▶ [Activity] From the records below, set down exactly the lines starting with the line that contains "display:flex; flex-direction:column; align-items:center;" and going on through the line that contains "font-size:11px; font-weight:bold; color:#ff8a00;". Nothing else is wanted.

(Front-end code edit data)
◆ ◆ ◆ ◆ ◆

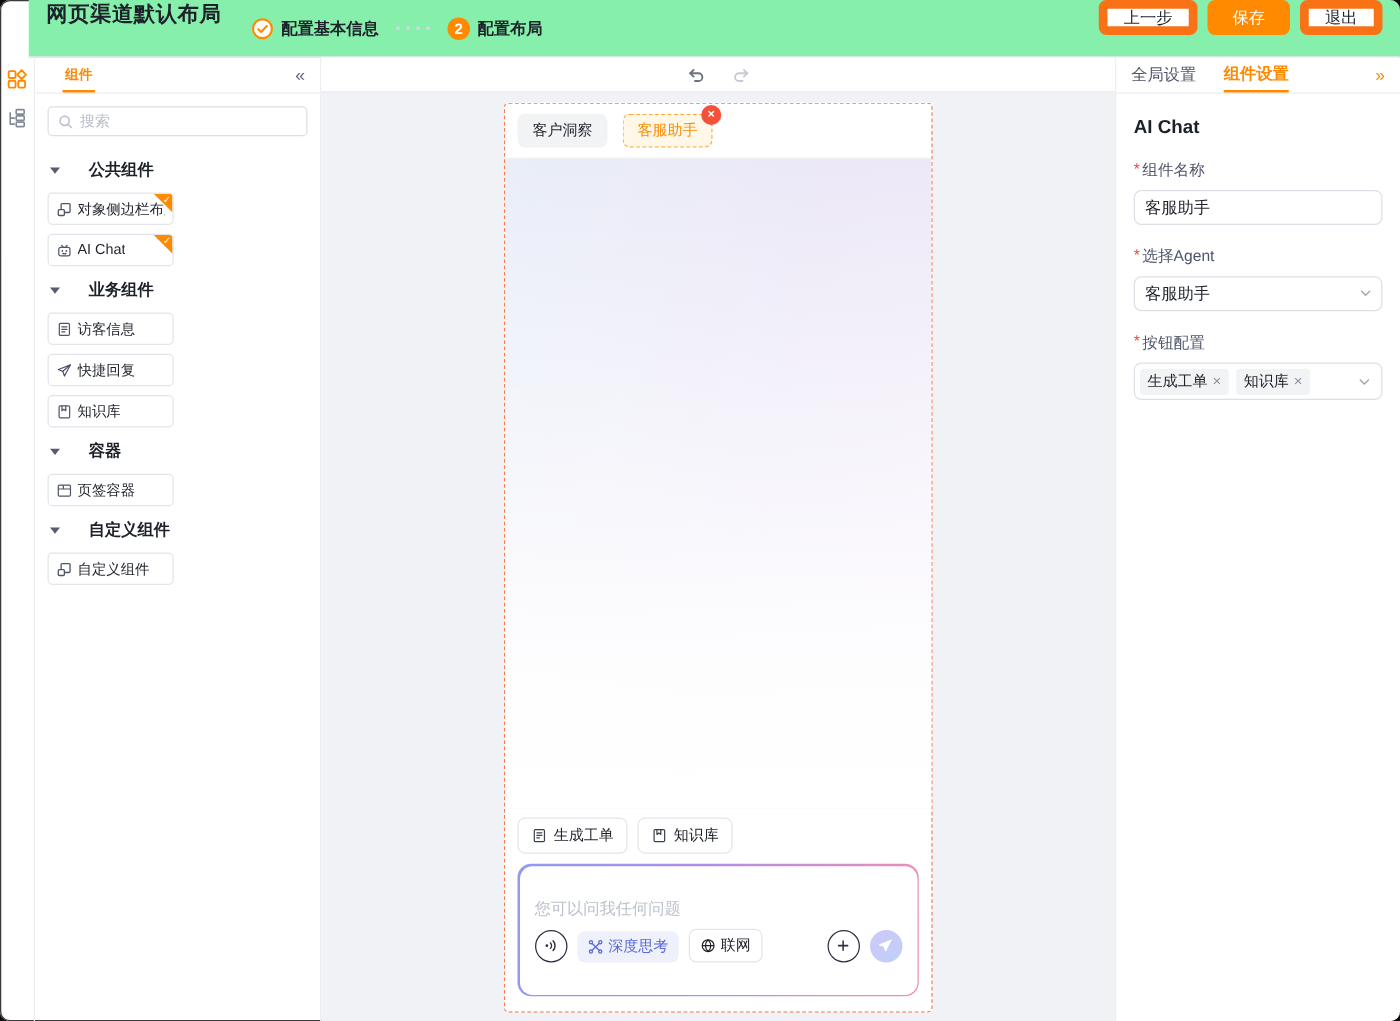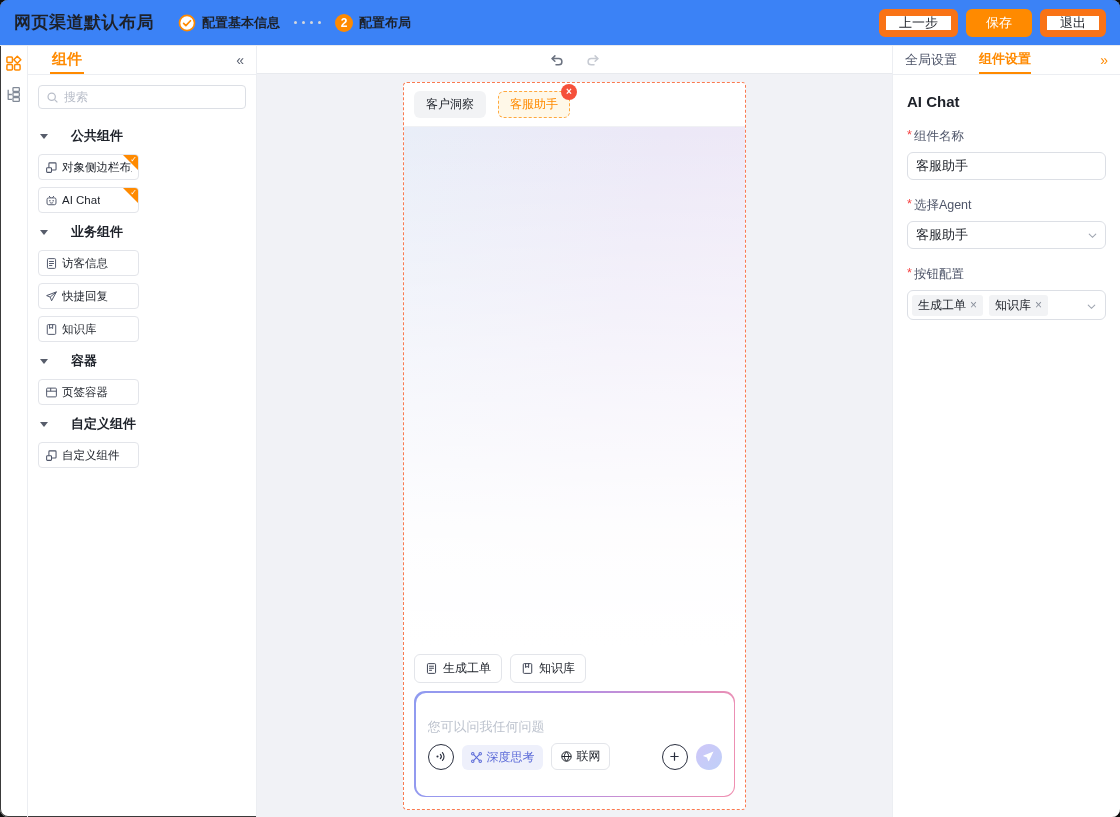--- a/index.html
+++ b/index.html
@@ -2,22 +2,22 @@
 <html><head>
 <meta charset="utf-8">
 <style>
   * { box-sizing: border-box; margin: 0; padding: 0; }
   html,body { width:1120px; height:817px; background:#0d0d0d; }
   body { font-family:"Liberation Sans","DejaVu Sans",sans-serif; color:#1d2129; }
   .app { width:1120px; height:817px; background:#fff; border-radius:8px; overflow:hidden;
          display:flex; flex-direction:column; box-shadow:0 0 0 1px #3a3a3a inset; }
 
   
-  .topbar { height:46px; flex:0 0 46px; background:#3b82f6; border-bottom:1px solid #e8eaee;
-            display:flex; align-items:center; padding:0 14px; }
+  .topbar { height:46px; flex:0 0 46px; background:#86efac; border-bottom:1px solid #e8eaee;
+            display:flex; padding:0 14px;margin-left:23px; }
   .title { font-size:17px; font-weight:bold; color:#1d2129; letter-spacing:.5px; }
   .steps { display:flex; align-items:center; margin-left:24px; gap:8px; }
   .step { display:flex; align-items:center; gap:6px; font-size:13px; font-weight:600; color:#1d2129; }
   .step-num { width:18px; height:18px; border-radius:50%; background:#ff8a00; color:#fff;
               font-size:12px; font-weight:bold; display:flex; align-items:center; justify-content:center; }
   .step-dots { display:flex; gap:5px; margin:0 6px; }
   .step-dots i { width:3px; height:3px; border-radius:50%; background:#d4d7dd; }
   .topbar-right { margin-left:auto; display:flex; gap:8px; }
   .btn { height:28px; padding:0 13px; border-radius:6px; border:7px solid #f97316; background:#fff;
          font-size:13px; color:#1d2129; display:flex; align-items:center; cursor:pointer; }
@@ -30,21 +30,21 @@
   .rail { width:28px; flex:0 0 28px; border-right:1px solid #eceef2; padding-top:9px;
           display:flex; flex-direction:column; align-items:center; gap:14px; }
   .rail-icon { width:17px; height:17px; display:flex; cursor:pointer; }
   .rail-icon.active { color:#ff8a00; }
   .rail-icon.idle { color:#828a97; }
 
   
   .cpanel { width:229px; flex:0 0 229px; border-right:1px solid #eceef2; display:flex; flex-direction:column; }
   .panel-head { height:29px; flex:0 0 29px; border-bottom:1px solid #eceef2; display:flex;
                 align-items:stretch; padding:0 12px; }
-  .panel-tab { display:flex; align-items:center; font-size:15px; font-weight:bold; color:#ff8a00;
+  .panel-tab { display:flex; align-items:center; font-size:11px; font-weight:bold; color:#ff8a00;
                border-bottom:2px solid #ff8a00; margin-left:10px; padding:0 2px; cursor:pointer; }
   .collapse { margin-left:auto; align-self:center; color:#5a6170; font-size:14px; cursor:pointer; }
   .search { margin:10px 10px 4px; height:24px; border:1px solid #dcdfe5; border-radius:4px;
             display:flex; align-items:center; padding:0 7px; gap:5px; color:#b9bec9; }
   .search svg { flex:0 0 13px; }
   .search input { border:none; outline:none; flex:1; font-size:12px; color:#1d2129; min-width:0; }
   .search input::placeholder { color:#b9bec9; }
   .sections { padding:4px 10px; overflow:hidden; }
   .sec-head { display:flex; align-items:center; gap:23px; margin:10px 2px 9px; cursor:pointer; }
   .caret { width:0; height:0; border-left:4.5px solid transparent; border-right:4.5px solid transparent;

◆ ◆ ◆ ◆ ◆

▶ [Answer to this task]
           display:flex; flex-direction:column; align-items:center; gap:14px; }
   .rail-icon { width:17px; height:17px; display:flex; cursor:pointer; }
   .rail-icon.active { color:#ff8a00; }
   .rail-icon.idle { color:#828a97; }
 
   
   .cpanel { width:229px; flex:0 0 229px; border-right:1px solid #eceef2; display:flex; flex-direction:column; }
   .panel-head { height:29px; flex:0 0 29px; border-bottom:1px solid #eceef2; display:flex;
                 align-items:stretch; padding:0 12px; }
-  .panel-tab { display:flex; align-items:center; font-size:15px; font-weight:bold; color:#ff8a00;
+  .panel-tab { display:flex; align-items:center; font-size:11px; font-weight:bold; color:#ff8a00;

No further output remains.